Task data:
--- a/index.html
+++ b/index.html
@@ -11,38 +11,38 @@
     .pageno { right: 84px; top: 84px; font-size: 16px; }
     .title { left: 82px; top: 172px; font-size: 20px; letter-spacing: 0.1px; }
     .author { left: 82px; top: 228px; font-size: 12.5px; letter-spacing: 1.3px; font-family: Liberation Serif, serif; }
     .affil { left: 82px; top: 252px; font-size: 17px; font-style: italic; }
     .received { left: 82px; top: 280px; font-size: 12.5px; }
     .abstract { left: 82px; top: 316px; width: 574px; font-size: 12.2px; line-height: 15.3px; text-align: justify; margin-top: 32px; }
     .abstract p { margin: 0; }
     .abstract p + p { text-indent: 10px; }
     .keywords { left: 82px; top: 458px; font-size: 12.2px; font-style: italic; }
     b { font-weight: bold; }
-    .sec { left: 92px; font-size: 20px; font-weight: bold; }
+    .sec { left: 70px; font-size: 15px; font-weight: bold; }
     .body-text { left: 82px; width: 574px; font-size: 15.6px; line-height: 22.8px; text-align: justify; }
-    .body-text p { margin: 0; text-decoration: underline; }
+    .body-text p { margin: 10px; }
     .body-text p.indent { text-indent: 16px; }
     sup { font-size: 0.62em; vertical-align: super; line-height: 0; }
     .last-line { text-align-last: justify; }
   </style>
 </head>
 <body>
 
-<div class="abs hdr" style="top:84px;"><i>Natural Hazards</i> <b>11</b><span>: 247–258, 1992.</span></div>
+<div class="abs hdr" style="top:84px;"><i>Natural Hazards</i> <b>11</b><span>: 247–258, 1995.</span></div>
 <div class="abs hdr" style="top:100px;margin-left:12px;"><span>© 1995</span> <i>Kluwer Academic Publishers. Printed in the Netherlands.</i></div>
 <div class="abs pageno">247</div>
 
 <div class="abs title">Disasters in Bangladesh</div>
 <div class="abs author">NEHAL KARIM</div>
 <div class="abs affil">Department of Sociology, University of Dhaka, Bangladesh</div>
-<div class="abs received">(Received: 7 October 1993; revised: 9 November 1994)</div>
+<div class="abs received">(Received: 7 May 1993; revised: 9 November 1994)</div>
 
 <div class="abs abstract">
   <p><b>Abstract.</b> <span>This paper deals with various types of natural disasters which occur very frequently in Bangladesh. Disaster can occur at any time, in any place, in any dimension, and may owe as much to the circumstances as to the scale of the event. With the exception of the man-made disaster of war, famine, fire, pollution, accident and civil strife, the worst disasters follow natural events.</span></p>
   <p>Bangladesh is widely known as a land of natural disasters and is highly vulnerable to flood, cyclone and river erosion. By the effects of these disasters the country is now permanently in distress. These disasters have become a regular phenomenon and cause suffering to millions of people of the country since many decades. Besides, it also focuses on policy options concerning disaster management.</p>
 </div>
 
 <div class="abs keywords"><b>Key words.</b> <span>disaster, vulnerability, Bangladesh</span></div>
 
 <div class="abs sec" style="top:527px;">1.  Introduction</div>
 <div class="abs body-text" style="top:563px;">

Exercise directions:
Copy out each line from the listing that contains the string "font".

Response below:
     .pageno { right: 84px; top: 84px; font-size: 16px; }
     .title { left: 82px; top: 172px; font-size: 20px; letter-spacing: 0.1px; }
     .author { left: 82px; top: 228px; font-size: 12.5px; letter-spacing: 1.3px; font-family: Liberation Serif, serif; }
     .affil { left: 82px; top: 252px; font-size: 17px; font-style: italic; }
     .received { left: 82px; top: 280px; font-size: 12.5px; }
     .abstract { left: 82px; top: 316px; width: 574px; font-size: 12.2px; line-height: 15.3px; text-align: justify; margin-top: 32px; }
     .keywords { left: 82px; top: 458px; font-size: 12.2px; font-style: italic; }
     b { font-weight: bold; }
-    .sec { left: 92px; font-size: 20px; font-weight: bold; }
+    .sec { left: 70px; font-size: 15px; font-weight: bold; }
     .body-text { left: 82px; width: 574px; font-size: 15.6px; line-height: 22.8px; text-align: justify; }
     sup { font-size: 0.62em; vertical-align: super; line-height: 0; }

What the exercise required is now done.